• [TASK ITEM]:
Once the line with "-72,9 +72,9 @@" is reached, output it and every line after it, exactly, through the end of the records below. Pictures are skipped.

• [DATASET CONTENT]:
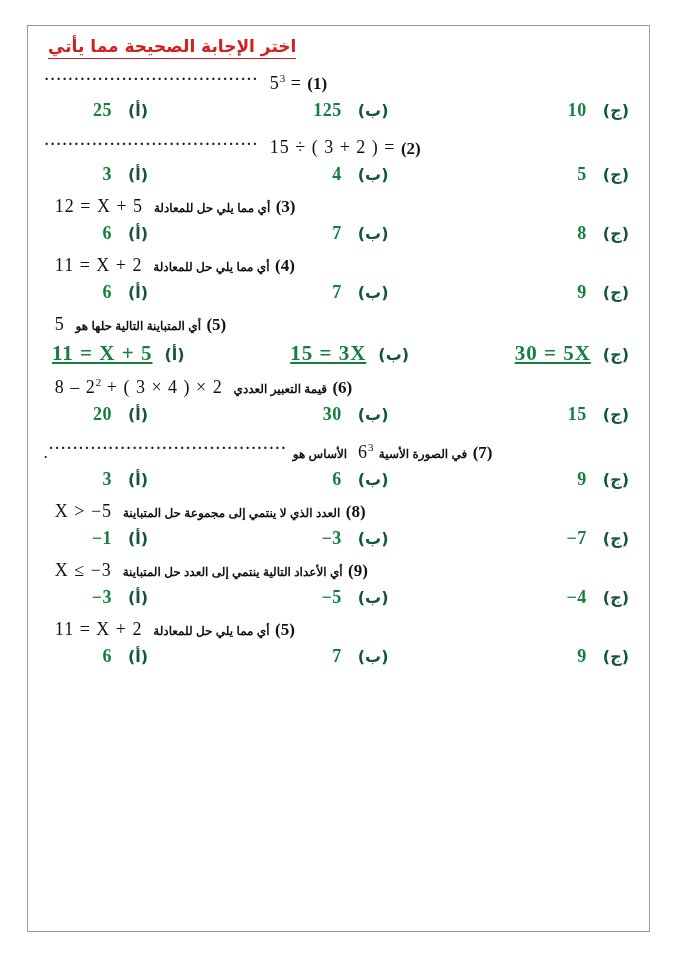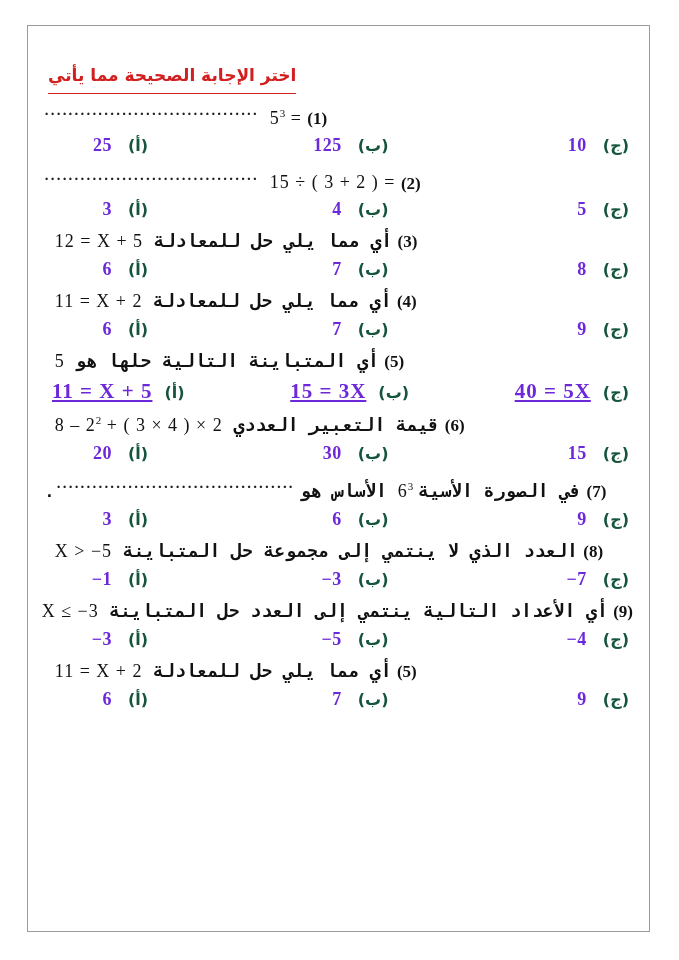--- a/index.html
+++ b/index.html
@@ -46,9 +46,8 @@
     font-size: 17px;
     line-height: 1.25;
     border-bottom: 1.6px solid #d22020;
-    padding-bottom: 7px;
-    direction: rtl;
-    margin-top: 29px;
+    padding-bottom: 1px;
+    direction: rtl;
   }
 
   

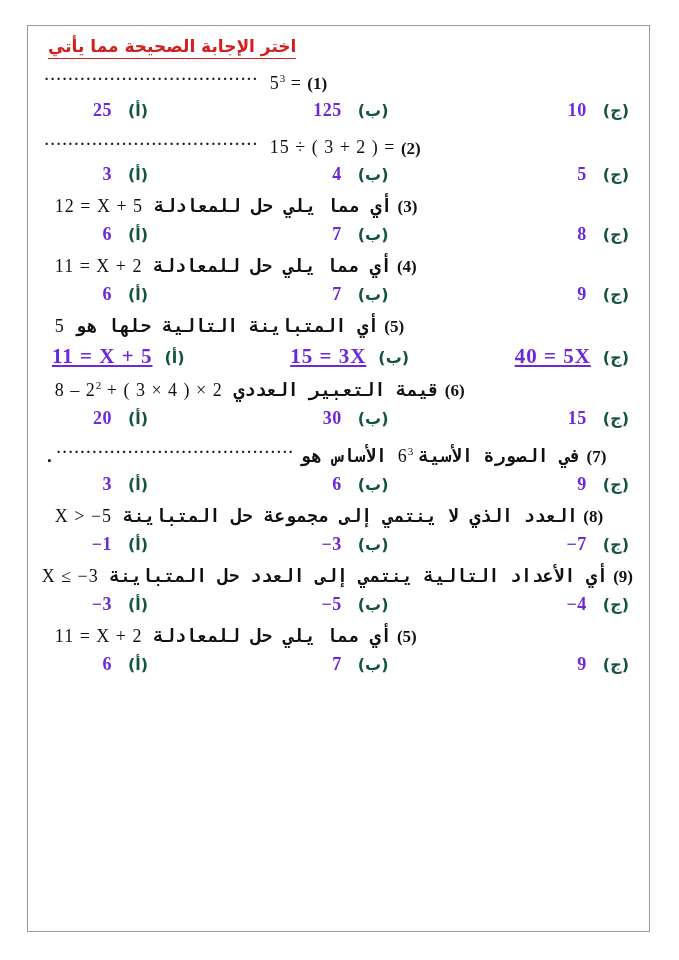--- a/index.html
+++ b/index.html
@@ -130,7 +130,7 @@
     font-family: "Liberation Serif", "DejaVu Serif", serif;
     font-weight: bold;
     font-size: 18px;
-    color: #6d28d9;
+    color: #15803d;
     direction: ltr;
     letter-spacing: 0.5px;
   }

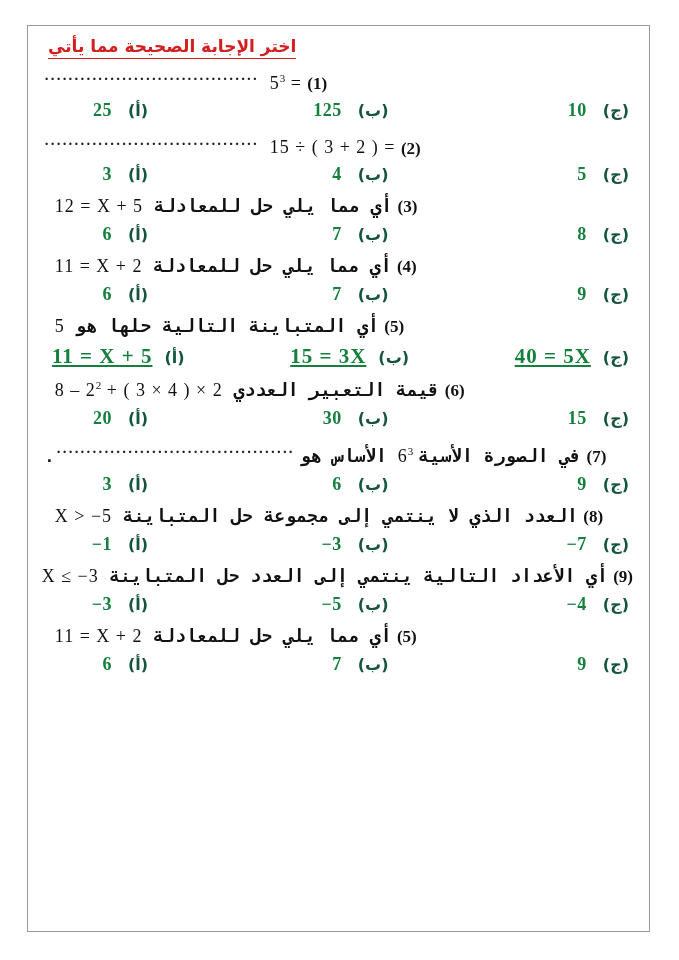--- a/index.html
+++ b/index.html
@@ -72,9 +72,9 @@
     font-size: 17px;
   }
   .qtext {
-    font-family: Liberation Mono, monospace;
-    font-weight: bold;
-    font-size: 18px;
+    font-family: Liberation Sans, sans-serif;
+    font-weight: bold;
+    font-size: 12px;
   }
   .math {
     font-family: "Liberation Serif", "DejaVu Serif", serif;

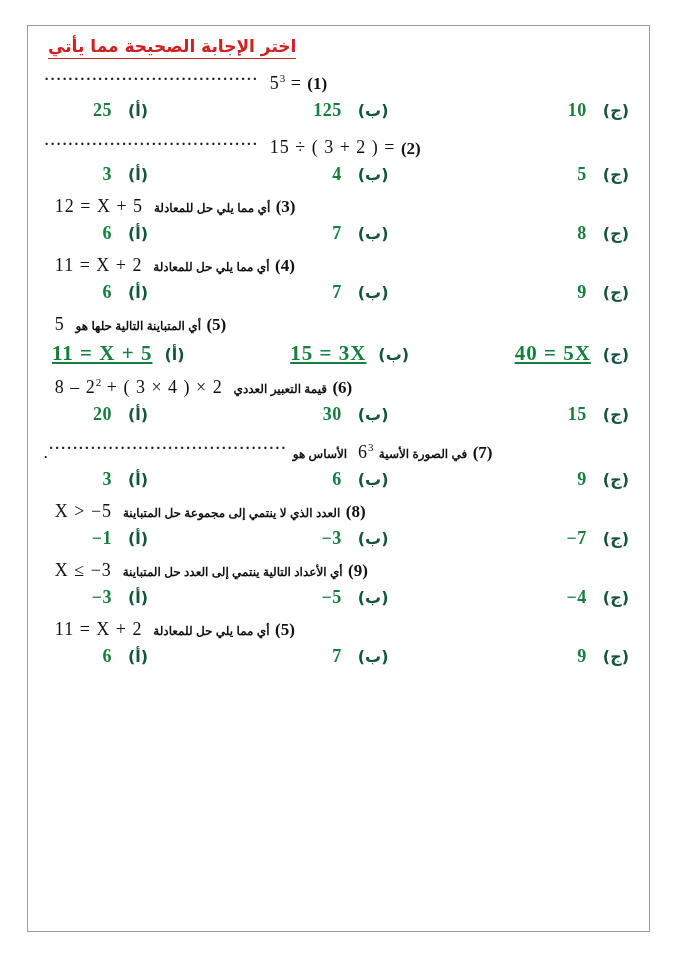--- a/index.html
+++ b/index.html
@@ -234,7 +234,7 @@
             </div>
             <div class="opt opt-c">
               <span class="opt-label">(ج)</span>
-              <span class="opt-value">40  =  5X</span>
+              <span class="opt-value">30  =  5X</span>
             </div>
           </div>
         </div>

• [WRITTEN ANSWER]:
@@ -72,9 +72,9 @@
     font-size: 17px;
   }
   .qtext {
-    font-family: Liberation Mono, monospace;
-    font-weight: bold;
-    font-size: 18px;
+    font-family: Liberation Sans, sans-serif;
+    font-weight: bold;
+    font-size: 12px;
   }
   .math {
     font-family: "Liberation Serif", "DejaVu Serif", serif;

--- a/index.html
+++ b/index.html
@@ -234,7 +234,7 @@
             </div>
             <div class="opt opt-c">
               <span class="opt-label">(ج)</span>
-              <span class="opt-value">40  =  5X</span>
+              <span class="opt-value">30  =  5X</span>
             </div>
           </div>
         </div>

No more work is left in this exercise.